OTTAWA (Reuters) - Canadian housing starts fell in July compared with June, suggesting a long-awaited plateau in Canada’s hot homebuilding sector may have begun after years of booming construction and sales that sparked fears of a bubble.
The pace of housing starts fell to 198,395 units in July from a revised 218,326 seasonally-adjusted annual rate in June, the national housing agency said on Tuesday, bringing construction starts closer to the pace of population growth.
The Canada Mortgage and Housing Corp has previously warned of overbuilding in some regions and economists had expected starts to fall to a 195,000-unit pace in July.

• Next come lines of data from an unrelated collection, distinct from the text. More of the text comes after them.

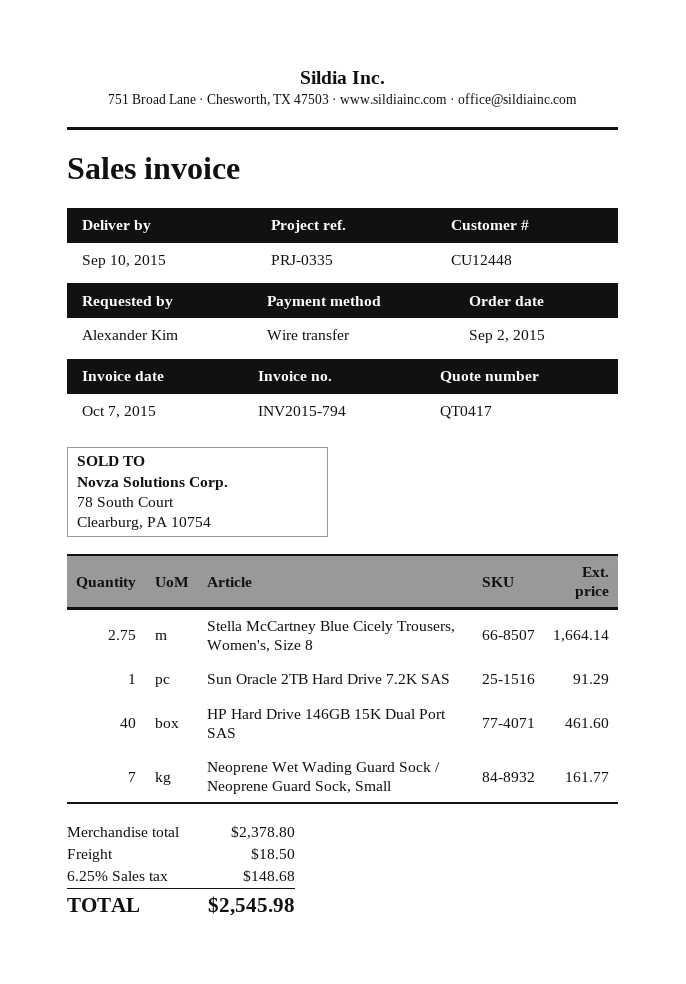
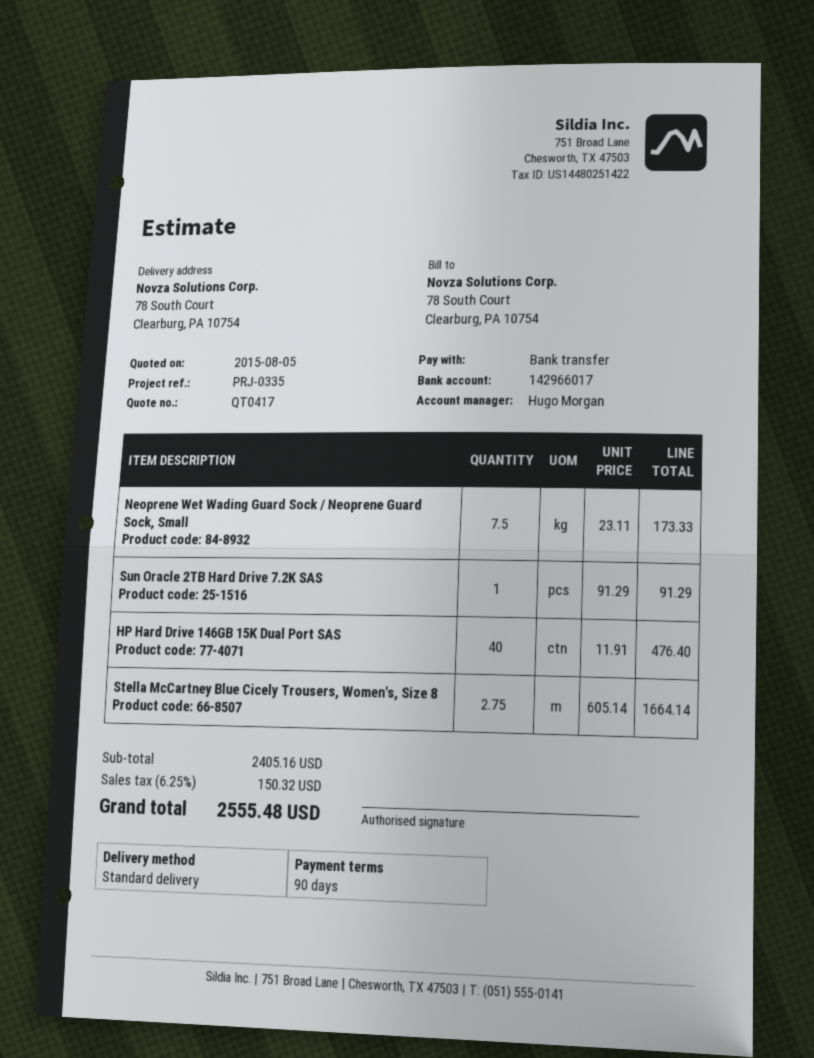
HP Hard Drive 146GB 15K Dual Port SAS: 40 for 461.60 -> 40 for 476.40
Neoprene Wet Wading Guard Sock / Neoprene Guard Sock, Small: 7 for 161.77 -> 7.5 for 173.33
subtotal: 2378.80 -> 2405.16
shipping: 18.50 -> none
tax: 6.25% = 148.68 -> 6.25% = 150.32
total: 2545.98 -> 2555.48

“It’s hard to see starts pushing higher than where they’ve been year to date,” said Derek Holt, head of capital markets economics at Scotiabank, forecasting starts will eventually cool toward the 150,000-unit pace he considers closer to the rate of new household formation.

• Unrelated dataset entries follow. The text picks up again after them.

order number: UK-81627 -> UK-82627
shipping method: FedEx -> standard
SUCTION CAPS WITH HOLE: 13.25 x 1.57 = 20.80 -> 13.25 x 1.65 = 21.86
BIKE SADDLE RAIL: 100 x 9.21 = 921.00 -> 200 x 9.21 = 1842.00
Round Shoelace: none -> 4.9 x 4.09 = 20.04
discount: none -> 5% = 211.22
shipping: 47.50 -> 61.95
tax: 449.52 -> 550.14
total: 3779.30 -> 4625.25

While the slowing pace of homebuilding will dim one of the few bright spots in Canada’s economy and subtract from GDP growth as early as the third quarter, the surprise resilience of home construction has led to concern there could be glut of condominiums in Canada’s hottest cities.
A sharp contraction in multiple-unit starts - typically condos - last month led July’s decline, with urban multiple starts down 13.3 percent compared to a milder 1.8 percent dip in starts of single family homes.
Multiple starts had surged more than 25 percent in June. While the data is notoriously volatile from month to month, building permits have been declining and analysts believe it is only a matter of time before construction slows as well.
“Our forecast is for starts to be in the 185,000 to 190,000 range in the second half of this year, which would be more consistent with permits recently,” said Josh Nye, an economist at Royal Bank of Canada, the nation’s largest lender.
The expected fallback in housing starts was broadly based, according to the report, with groundbreakings slowing down in all regions of Canada except the Prairies.
Hot housing markets in Canada’s two largest cities, Toronto and Vancouver, have sparked some fears of a housing bubble, even as other markets cool amid a slump in commodity prices that has weighed on the country’s economic growth.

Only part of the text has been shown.